It'sYour MainPain - "A Healing Touch" / © 2008 Brad Michael Moore

It's Your Main Pain - "A Healing Touch" / © 2008 Brad Michael Moore

 

Pain is likely the primary component of life. This is likely true in final death too. I have a chance to test a theory after a injury in Feb., 2008. This series began as a simple labor – born near the end of last year. Then, in period of a few days, through much process, this series has been painted through personal pain. I have set out to test my will. While surrounded in aches, spasms, and awkward positions – I have held on to my beliefs, a desire, if I overlook my hurting - long enough; I could discover a gauging, which declares, there is also absolute beauty where there is pain. This is the simple task of this series.
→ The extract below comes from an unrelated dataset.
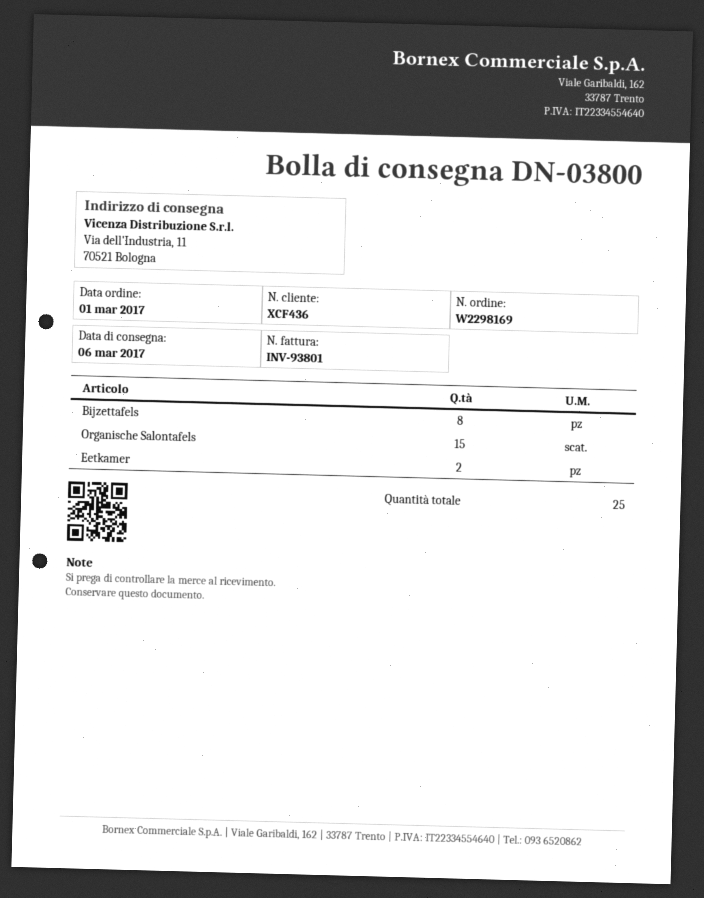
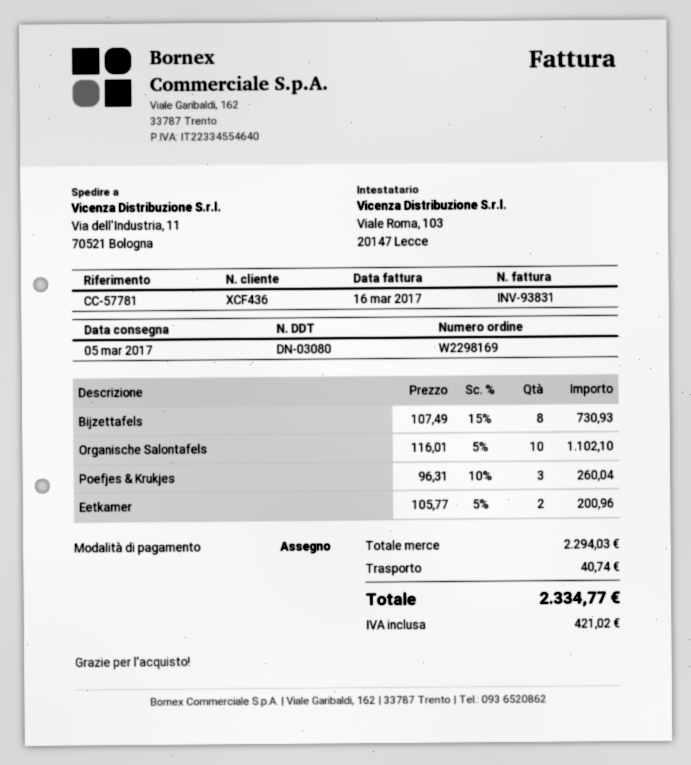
delivery note number: DN-03800 -> DN-03080
delivery date: 2017-03-06 -> 2017-03-05
invoice number: INV-93801 -> INV-93831
Organische Salontafels: 15 -> 10
Poefjes & Krukjes: none -> 3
Having degenerative disk disease, in both my lower, and upper back, including a crushed first Lumbar Vertebra and two herniated disks... I recently blew out (ruptured) three more consecutive disks while undergoing a CAT scan by an inexperienced diagnostician who literally nearly broke my neck, trying to position it for his scan. I am a southpaw, suddenly with a 50% loss of use in my left arm and hand. Along with this issue, I had had a "vibrating" back spasm for 4 weeks straight - after I suffered this injury. The pain is writhing when I am in the sitting position - as at the dinner table, computer, or driving an automobile... Lucky for me, I have a computer chair that allows me to work inclined at a 45 degree angle - and I became more proficient with the capability of my right hand. I'm not totally crazy - after completing this series, I have taken a small bit of rest, while trying to find someone who can help me - uninsurable as I am in America - Land of the Once Great - still needing to prove to me we can be so again.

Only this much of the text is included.